Inflammatory bowel disease (IBD) is a chronic inflammatory condition of the gastrointestinal tract that affects millions of people worldwide. Bowel resection is a common surgical intervention for his IBD patients and has a significant impact on quality of life. Although the anti-inflammatory and immunomodulatory effects of vitamin D have been studied, its association with intestinal resection risk in IBD remains unclear. Recent research has International Journal of Surgery By Dan Lingtao and colleagues.

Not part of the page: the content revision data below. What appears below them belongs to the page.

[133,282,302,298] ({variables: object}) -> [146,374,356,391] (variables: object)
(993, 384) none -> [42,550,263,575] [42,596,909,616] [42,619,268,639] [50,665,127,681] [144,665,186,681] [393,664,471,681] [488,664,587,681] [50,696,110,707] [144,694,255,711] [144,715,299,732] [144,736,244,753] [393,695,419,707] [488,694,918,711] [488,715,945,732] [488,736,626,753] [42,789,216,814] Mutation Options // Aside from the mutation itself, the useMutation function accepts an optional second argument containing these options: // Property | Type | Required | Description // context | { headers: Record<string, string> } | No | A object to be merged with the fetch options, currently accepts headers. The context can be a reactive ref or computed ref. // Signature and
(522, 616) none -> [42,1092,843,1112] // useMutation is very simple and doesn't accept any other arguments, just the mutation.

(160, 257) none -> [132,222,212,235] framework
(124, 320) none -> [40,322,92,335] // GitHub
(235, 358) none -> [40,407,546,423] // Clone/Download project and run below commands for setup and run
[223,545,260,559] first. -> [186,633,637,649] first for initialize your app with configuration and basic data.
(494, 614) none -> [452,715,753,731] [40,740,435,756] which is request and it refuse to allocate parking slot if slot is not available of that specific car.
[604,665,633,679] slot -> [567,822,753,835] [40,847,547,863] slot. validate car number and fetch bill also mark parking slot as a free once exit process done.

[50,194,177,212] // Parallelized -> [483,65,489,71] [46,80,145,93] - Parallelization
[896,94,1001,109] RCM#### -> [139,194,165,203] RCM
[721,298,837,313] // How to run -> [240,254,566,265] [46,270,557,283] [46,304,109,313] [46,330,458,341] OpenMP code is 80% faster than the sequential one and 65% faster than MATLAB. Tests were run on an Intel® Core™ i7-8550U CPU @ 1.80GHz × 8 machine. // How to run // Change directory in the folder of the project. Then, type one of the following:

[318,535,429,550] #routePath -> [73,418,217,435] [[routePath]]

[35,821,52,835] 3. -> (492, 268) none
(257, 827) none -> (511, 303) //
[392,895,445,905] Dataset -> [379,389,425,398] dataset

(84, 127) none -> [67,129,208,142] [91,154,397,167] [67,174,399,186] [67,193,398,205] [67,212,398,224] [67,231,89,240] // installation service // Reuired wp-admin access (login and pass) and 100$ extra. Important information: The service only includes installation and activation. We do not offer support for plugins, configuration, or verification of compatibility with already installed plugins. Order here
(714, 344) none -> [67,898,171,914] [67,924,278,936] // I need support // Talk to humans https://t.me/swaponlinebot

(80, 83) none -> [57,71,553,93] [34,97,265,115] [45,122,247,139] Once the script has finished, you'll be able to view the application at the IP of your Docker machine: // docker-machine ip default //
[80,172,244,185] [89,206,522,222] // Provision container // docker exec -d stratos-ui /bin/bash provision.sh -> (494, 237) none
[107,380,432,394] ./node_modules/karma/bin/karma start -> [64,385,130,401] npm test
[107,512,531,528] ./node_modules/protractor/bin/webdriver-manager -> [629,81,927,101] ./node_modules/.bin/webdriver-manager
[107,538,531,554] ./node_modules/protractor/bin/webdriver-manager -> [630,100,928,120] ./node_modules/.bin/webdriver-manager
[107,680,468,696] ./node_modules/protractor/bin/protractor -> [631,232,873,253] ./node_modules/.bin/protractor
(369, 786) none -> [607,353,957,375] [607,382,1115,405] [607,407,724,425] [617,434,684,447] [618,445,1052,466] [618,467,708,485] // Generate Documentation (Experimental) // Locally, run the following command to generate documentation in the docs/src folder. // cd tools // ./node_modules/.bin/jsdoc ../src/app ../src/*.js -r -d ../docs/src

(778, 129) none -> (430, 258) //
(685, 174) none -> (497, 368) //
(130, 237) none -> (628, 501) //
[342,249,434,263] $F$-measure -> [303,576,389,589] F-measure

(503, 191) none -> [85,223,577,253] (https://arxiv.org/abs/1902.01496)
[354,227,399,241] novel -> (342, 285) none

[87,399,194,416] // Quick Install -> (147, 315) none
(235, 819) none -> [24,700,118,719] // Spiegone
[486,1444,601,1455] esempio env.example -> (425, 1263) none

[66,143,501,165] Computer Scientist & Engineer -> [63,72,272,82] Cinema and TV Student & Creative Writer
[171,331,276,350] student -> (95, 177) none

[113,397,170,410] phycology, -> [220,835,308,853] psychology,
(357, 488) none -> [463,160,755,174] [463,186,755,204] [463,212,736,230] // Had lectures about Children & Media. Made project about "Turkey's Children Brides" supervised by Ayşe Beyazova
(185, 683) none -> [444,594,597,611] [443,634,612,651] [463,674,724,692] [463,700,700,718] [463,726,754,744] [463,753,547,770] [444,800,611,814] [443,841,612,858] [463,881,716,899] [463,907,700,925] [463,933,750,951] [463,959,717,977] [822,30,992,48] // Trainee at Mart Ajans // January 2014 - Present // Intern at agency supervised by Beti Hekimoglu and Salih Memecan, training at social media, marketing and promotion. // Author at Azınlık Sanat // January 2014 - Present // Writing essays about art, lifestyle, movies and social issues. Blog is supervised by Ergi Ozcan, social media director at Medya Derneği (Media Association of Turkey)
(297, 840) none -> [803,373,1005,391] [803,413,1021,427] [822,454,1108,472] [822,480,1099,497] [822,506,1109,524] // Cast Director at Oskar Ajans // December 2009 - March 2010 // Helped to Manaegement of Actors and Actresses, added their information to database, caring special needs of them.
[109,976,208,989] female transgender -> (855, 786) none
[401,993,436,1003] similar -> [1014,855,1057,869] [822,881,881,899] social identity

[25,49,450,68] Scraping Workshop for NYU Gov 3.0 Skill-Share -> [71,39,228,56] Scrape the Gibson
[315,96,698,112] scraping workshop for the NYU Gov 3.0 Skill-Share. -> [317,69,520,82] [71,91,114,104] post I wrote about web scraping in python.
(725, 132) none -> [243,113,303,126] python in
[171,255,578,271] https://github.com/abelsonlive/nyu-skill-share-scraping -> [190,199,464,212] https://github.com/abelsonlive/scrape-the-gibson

This longitudinal cohort study analyzed data from 5,474 patients with IBD from the UK Biobank. Serum 25-hydroxyvitamin D [25(OH)D] Levels were measured and bowel resection events were recorded via national inpatient data. Cox proportional hazards regression and restricted cubic spline analysis were used to assess the association between serum 25(OH)D levels and intestinal resection risk.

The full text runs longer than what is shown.